Saturday, January 29, 2011

Prosthetics that can feel may be in the future

From Science News:

Amputees whose “sense of touch” was rerouted from their missing limbs view their prosthetic not as a tool, but as part of the body, a study to appear in Brain suggests. Such enhanced sense of ownership, scientists say, might lead to prosthetics that operate seamlessly in place of a missing limb.

The new study was conducted with two arm amputees who had undergone a surgery called targeted reinnervation, in which the remaining nerve ends from the severed arm were rerouted to an area on the arm above the site of amputation. This patch of skin serves as a proxy — touching different parts of the area makes the amputee feel as though distinct parts of his or her missing arm were being touched.

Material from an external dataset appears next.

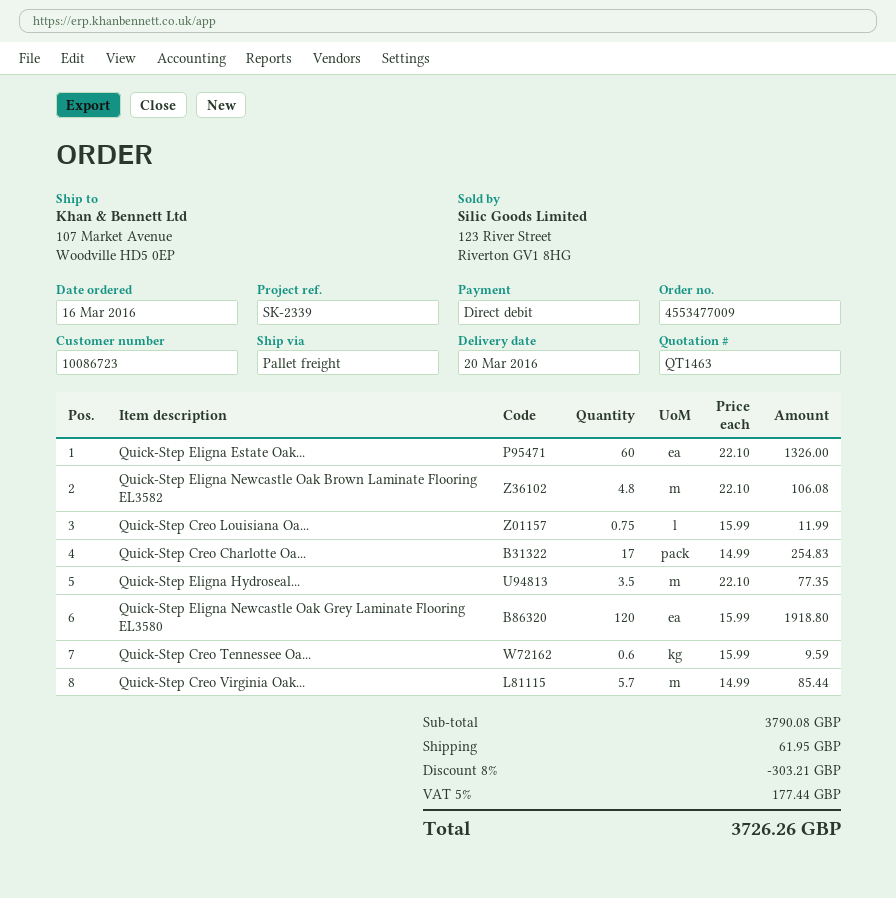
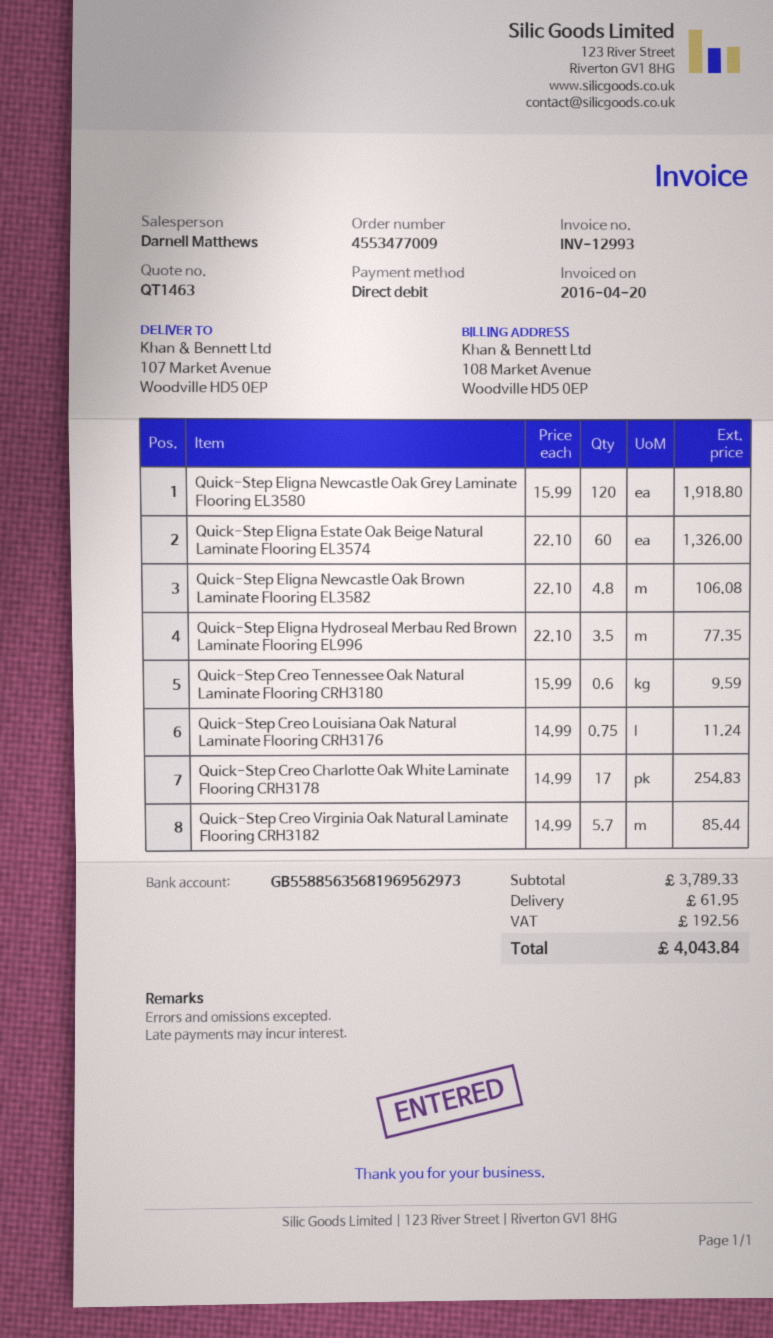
Quick-Step Creo Louisiana Oa...: 0.75 x 15.99 = 11.99 -> 0.75 x 14.99 = 11.24
subtotal: 3790.08 -> 3789.33
discount: 8% = 303.21 -> none
tax: 177.44 -> 192.56
total: 3726.26 -> 4043.84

The research “tells us about the brain — that the brain can take this abnormal sensation and attribute it to the hand, to the arm,” says neuroscientist Steven Hsiao of Johns Hopkins University in Baltimore, who wasn’t involved in the work. “These people are feeling something. They feel like they’re really touching something, presumably.”

To create that feeling of limb ownership, or “embodiment,” researchers in Chicago led by Paul Marasco designed a pressure-sensing system for the prosthetics. Each time a sensor on the prosthetic hand detected a touch, it would send a signal to a small robot that would poke a targeted area of the reinnervated skin.

Using the robot system, Marasco and his team had each subject sit at a table, with the prosthetic arm unattached but arranged in a natural position. As the subject watched a researcher touch the prosthetic hand, the robot would simultaneously press on the reinnervated skin.

Seeing and feeling the touch at the same time created a powerful illusion in both amputees that the prosthetic hand was part of the body. When they saw but did not feel the researcher’s touch, the subjects didn’t feel a sense of ownership over the prosthetic, says Marasco, now at the Advanced Platform Technology Center at the Veterans Affairs Medical Center in Cleveland. “It was really when the touch matched what they saw, that we saw these changes.”

Also, when one of the subjects both saw and felt a touch on her prosthetic arm, the temperature of the arm just above the site of the amputation rose. This boost, Marasco says, may reflect the body adopting the prosthetic. When sensory information is blocked from a limb, such as an arm that suffers nerve damage after a stroke, the limb’s temperature drops slightly.

Although the new study is “a baby step,” it’s important, says bioengineer Michael Goldfarb of Vanderbilt University in Nashville, Tenn. “What makes you feel something is a part of you is not just being able to move it.” Sensory input can’t be overlooked, he says, when creating good prosthetics.

“People feel like these are tools attached to their body. Even though they are very sophisticated, they are tools,” Goldfarb says. “So the idea of trying to get sensory information back in would help integrate this limb as part of the body, help [people] control it and, one would argue, help them feel more whole.”